Real-Time Analytics and the Path to “Right Offer-Right Time”

I nearly began to swear recently while listening to a radio interview because an overconfident hype-slinger promised we’d all have location-aware, personalized marketing pushed to our smart phones in a week or two. The audacity of his assurances irked me; they are easy to make to lay audiences that can’t refute them. Those in the know realize we’re still a few steps away from true “right offer, right time” capabilities. Comptel’s Antti Koskela and I had a spirited chat about this issue in the context of Comptel’s acquisition of Finnish real-time analytics developer Xtract.

An analytics play makes sense for a company like Comptel because, says Koskela, the company was basically missing an analysis, or analytics capability in its portfolio. But before we get to complex personalized marketing, analysis can improve churn prediction and prevention. That’s proven and practical. We all know that small reductions in churn metrics equate to big bottom line contributions. Koskela says the idea is to “bring a much higher degree of analytics based automation in business processes” where the data coming out of a mediation process can be used “to predict churn from the bottom up.”

To achieve “right offer, right time,” however, several pieces need to evolve. Koskela says that as more OTT players enter the market “the complexity increases” and operators need multiple SLAs; excellent catalog based order management so that services can be assembled quickly from readily-available components; strong business policies that govern how those components are used; and analytics that determine the right courses of action in everything from QoS and billing to timely promotional offers.

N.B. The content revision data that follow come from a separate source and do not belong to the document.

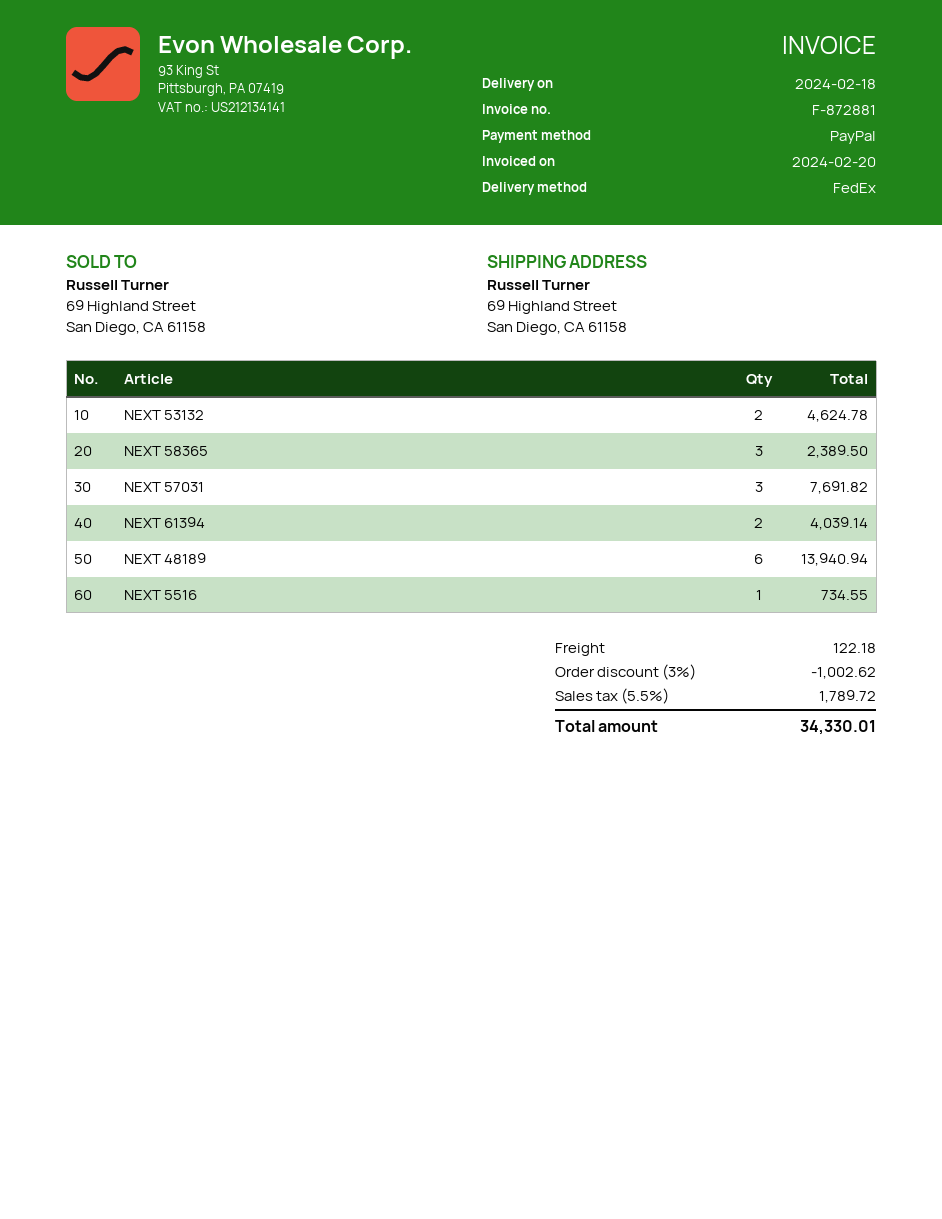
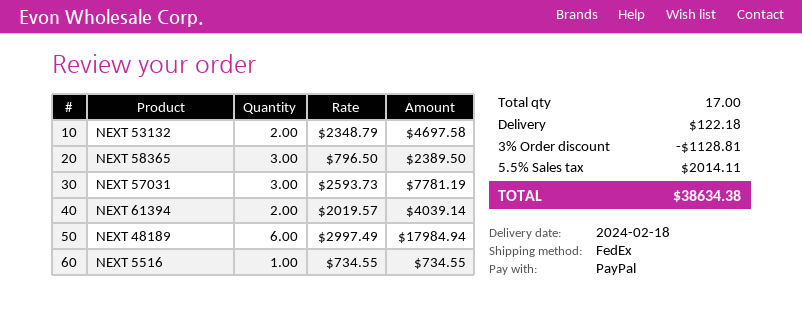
NEXT 53132: 2 for 4624.78 -> 2 for 4697.58
NEXT 57031: 3 for 7691.82 -> 3 for 7781.19
NEXT 48189: 6 for 13940.94 -> 6 for 17984.94
discount: 3% = 1002.62 -> 3% = 1128.81
tax: 5.5% = 1789.72 -> 5.5% = 2014.11
total: 34330.01 -> 38634.38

But analytics itself is a loosely defined term. It’s become a catch-all phrase for anything that crunches data. But a big data warehouse that spits out reports is not the same thing as an application that diagnoses inefficiencies in highly complex business processes. And neither of those is the same thing as the real-time, customer-facing analytics needed for “right offer, right time.” As an industry, we’re doing these sub-segments injustice by calling them all “analytics” and otherwise failing to define their taxonomy.

Koskela offers the term “Intelligent Customer Interaction” to describe the real-time analytics needed for “right offer, right time” and says that many analytics solutions process “stuff that is somewhat static.” There’s a place for each in the world, but the static data-crunchers are fairly common today whereas the real-time engines, like Comptel feels it is acquiring with Xtract, are far less common.

Now, all of this heavy engineering talk gets me thinking about IMS. When IMS was hot – before it stroked out – proponents insisted it was needed to do a lot of the orchestrated, over-the-top kinds of services we see today. But then things like Skype, YouTube, Hulu, and thousands of apps blew that assumption away.

So – is “right offer, right time” any different? Was the radio prognosticator right? Do we really need all of this complex gear to make it work? Well, if we can’t identify and correlate some very specific data about users, location, time of day, network quality, and service availability in real-time, then we’ll probably just end up with irritating smart phone spam instead of useful, timely information. Koskela notes this is already a problem in Asia where “people stop reading SMS because they are being spammed with marketing; it’s not a ‘right time, right offer’ kind of thing.”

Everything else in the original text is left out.